**WHAT THE TASK REQUIRES:** Scan the entries for the word "brain", and copy every line where it appears.

**DATA RECORDS:**

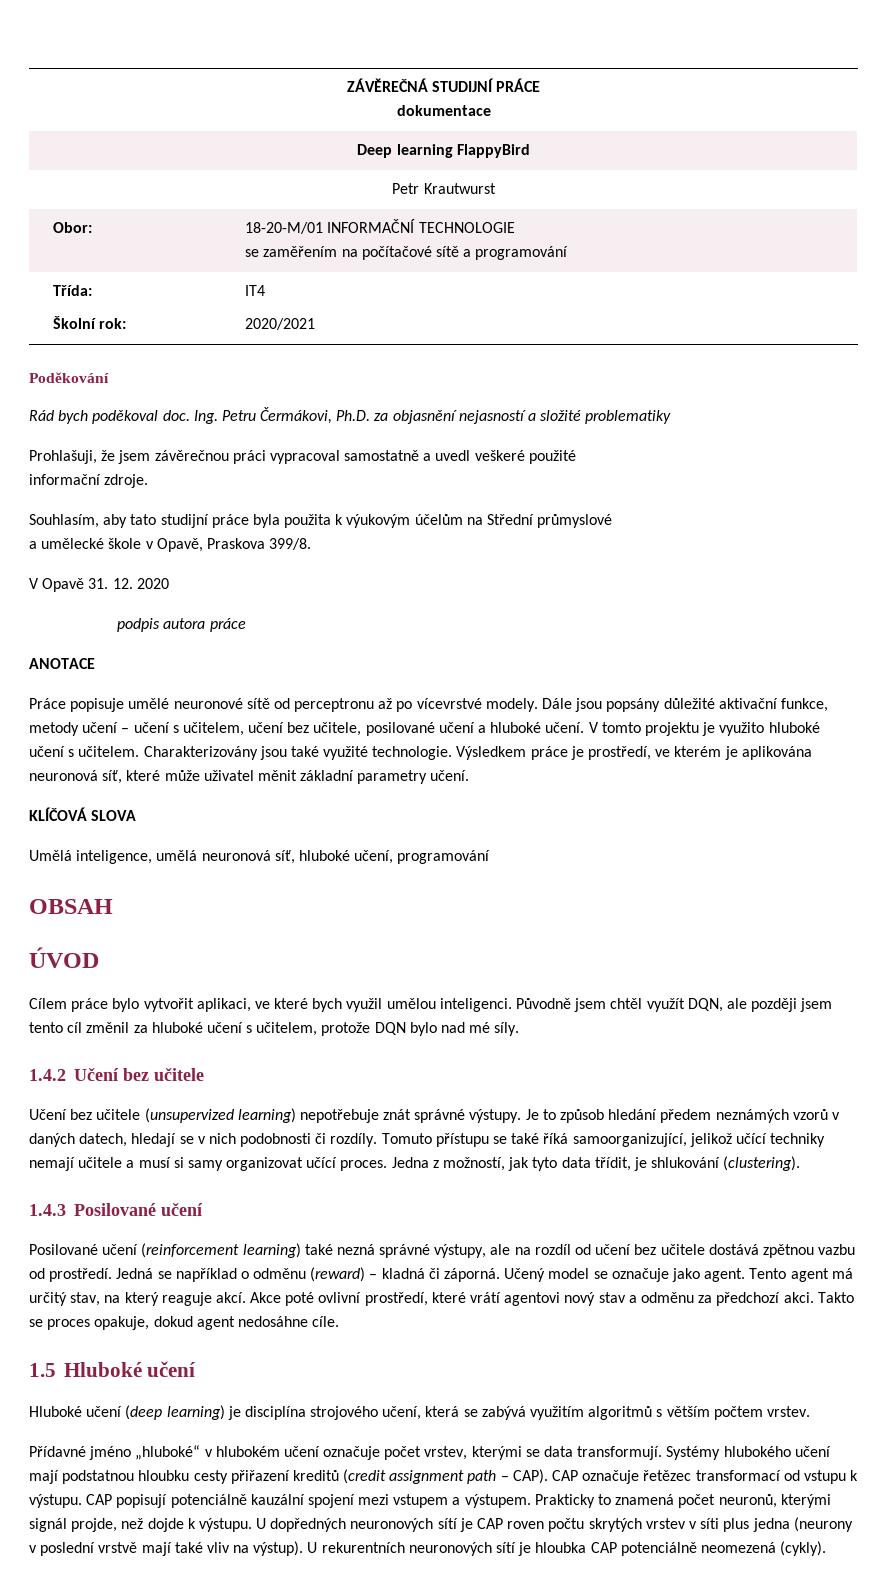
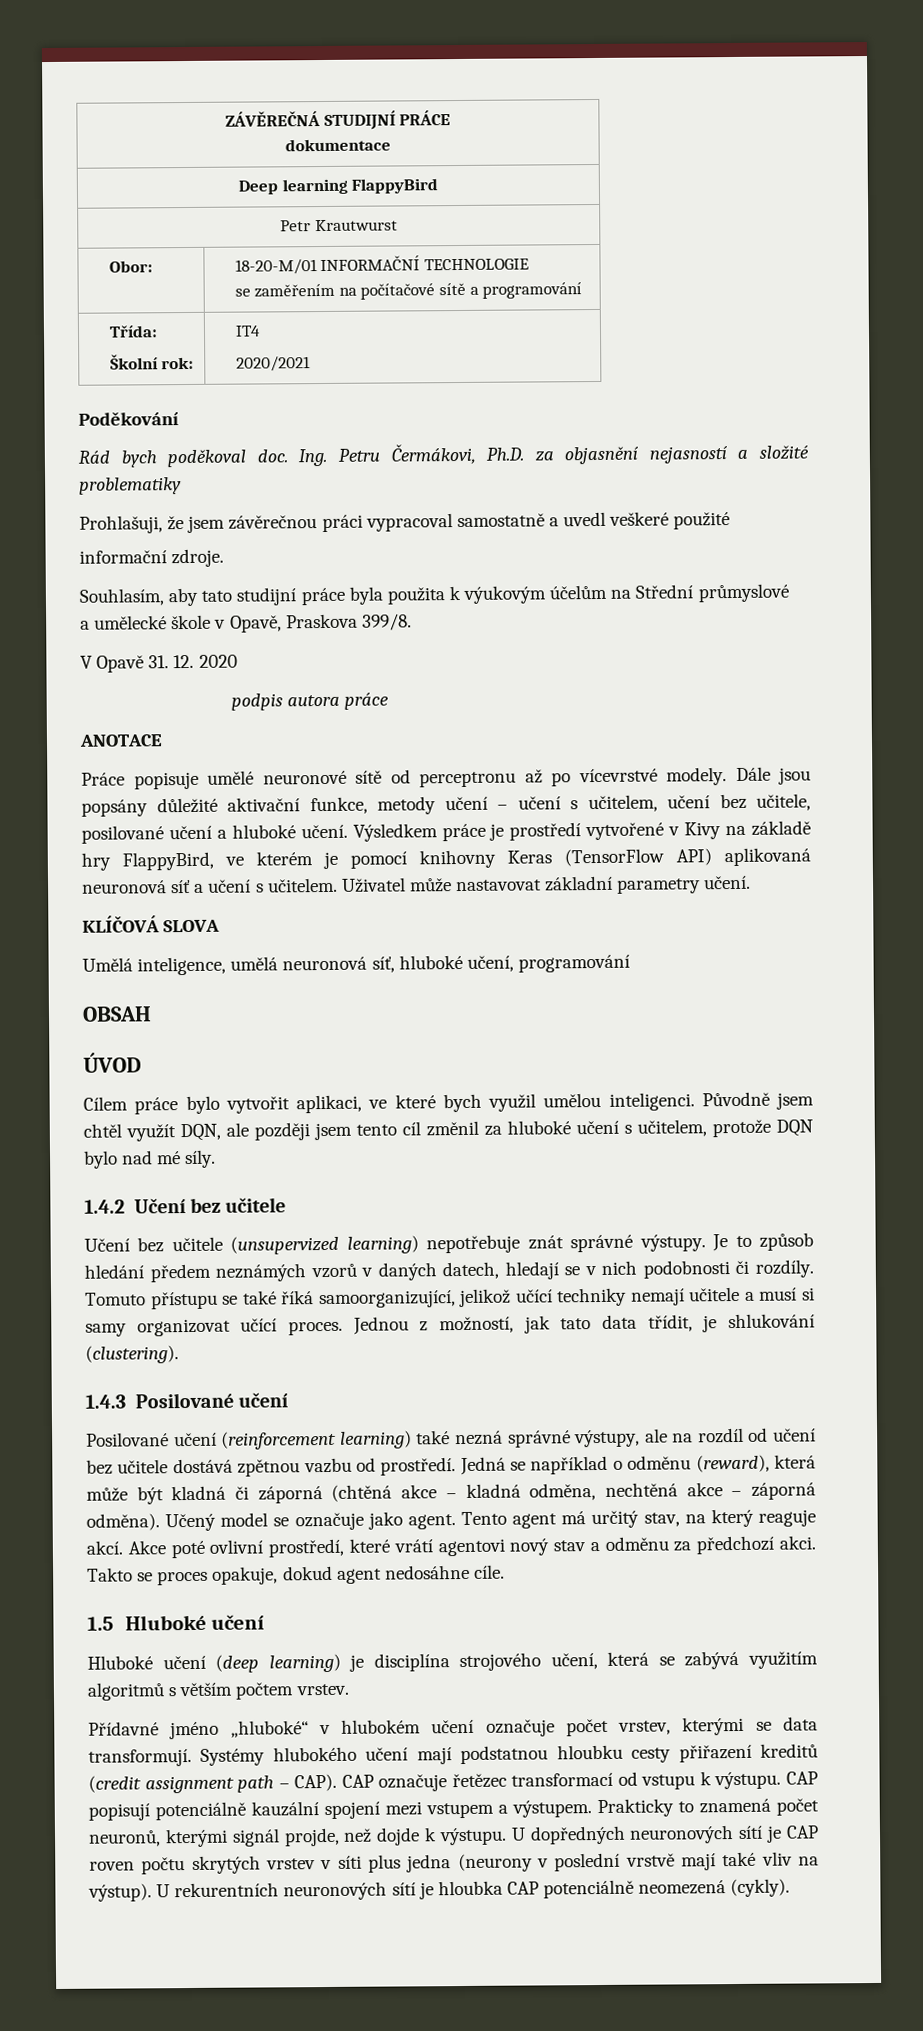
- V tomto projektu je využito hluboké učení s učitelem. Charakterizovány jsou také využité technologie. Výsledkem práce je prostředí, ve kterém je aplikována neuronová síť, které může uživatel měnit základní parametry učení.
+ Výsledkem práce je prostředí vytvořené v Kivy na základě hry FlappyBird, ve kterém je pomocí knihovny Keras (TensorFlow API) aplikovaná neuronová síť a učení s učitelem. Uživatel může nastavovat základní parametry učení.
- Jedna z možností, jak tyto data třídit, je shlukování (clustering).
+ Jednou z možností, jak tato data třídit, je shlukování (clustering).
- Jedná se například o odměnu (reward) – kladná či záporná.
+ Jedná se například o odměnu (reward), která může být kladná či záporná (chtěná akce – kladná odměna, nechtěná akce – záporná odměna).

---

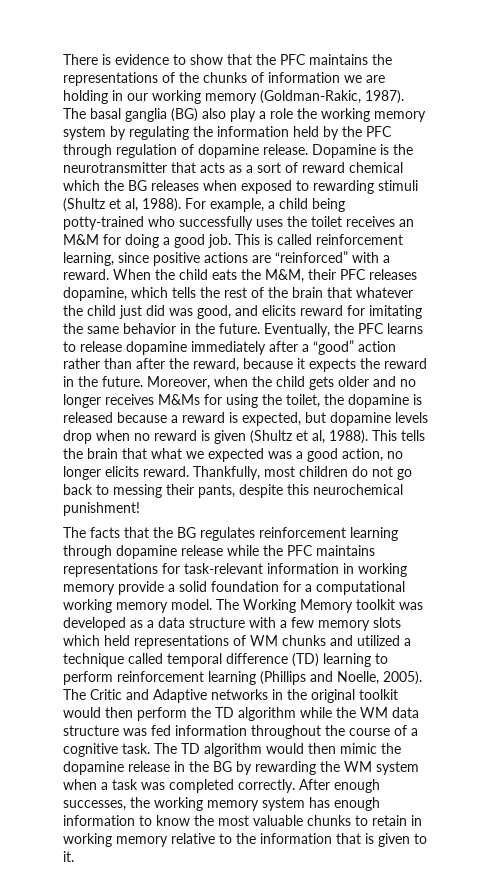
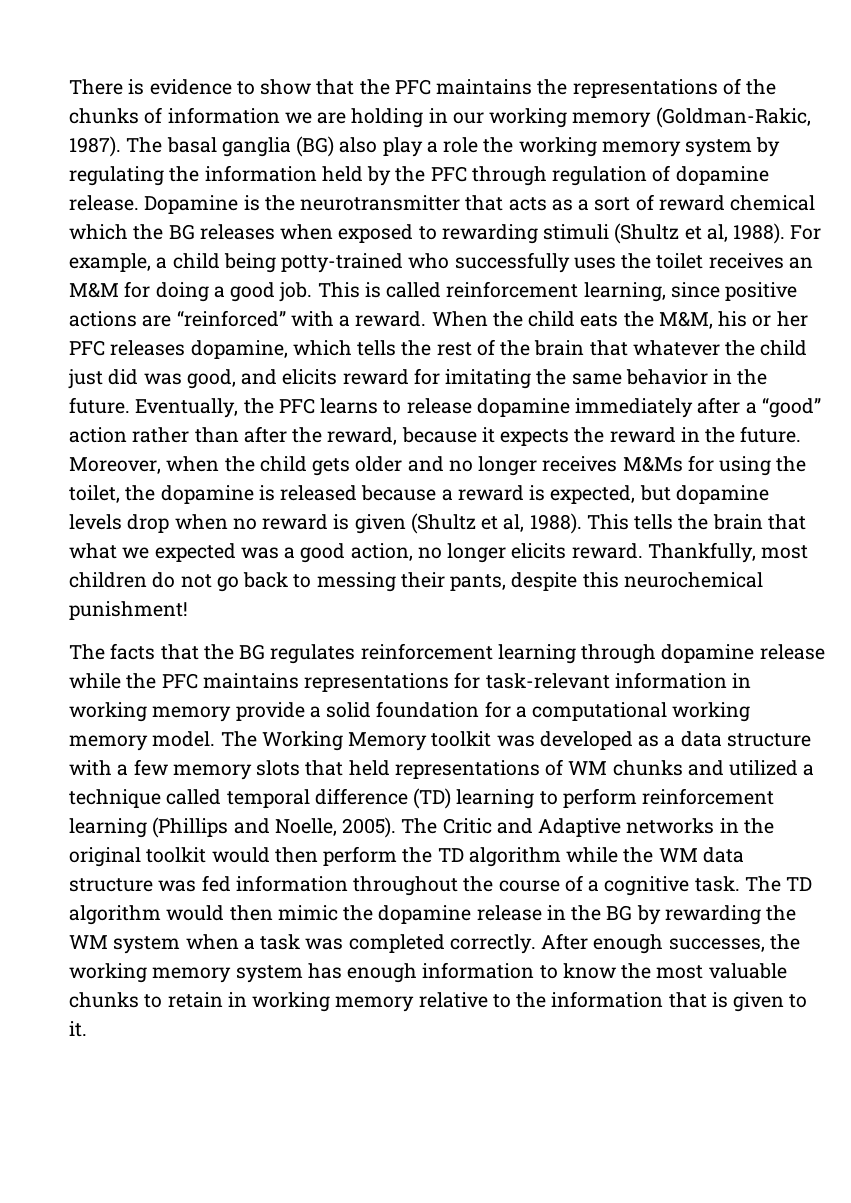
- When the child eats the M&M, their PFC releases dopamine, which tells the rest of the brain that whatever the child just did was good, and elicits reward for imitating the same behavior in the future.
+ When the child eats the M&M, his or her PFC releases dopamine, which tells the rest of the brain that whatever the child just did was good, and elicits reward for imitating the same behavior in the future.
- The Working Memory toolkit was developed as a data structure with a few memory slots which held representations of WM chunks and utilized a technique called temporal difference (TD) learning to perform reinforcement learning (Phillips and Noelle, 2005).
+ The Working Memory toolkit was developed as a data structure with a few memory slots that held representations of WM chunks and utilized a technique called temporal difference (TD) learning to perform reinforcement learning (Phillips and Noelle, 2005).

**SOLUTION:**
- When the child eats the M&M, their PFC releases dopamine, which tells the rest of the brain that whatever the child just did was good, and elicits reward for imitating the same behavior in the future.
+ When the child eats the M&M, his or her PFC releases dopamine, which tells the rest of the brain that whatever the child just did was good, and elicits reward for imitating the same behavior in the future.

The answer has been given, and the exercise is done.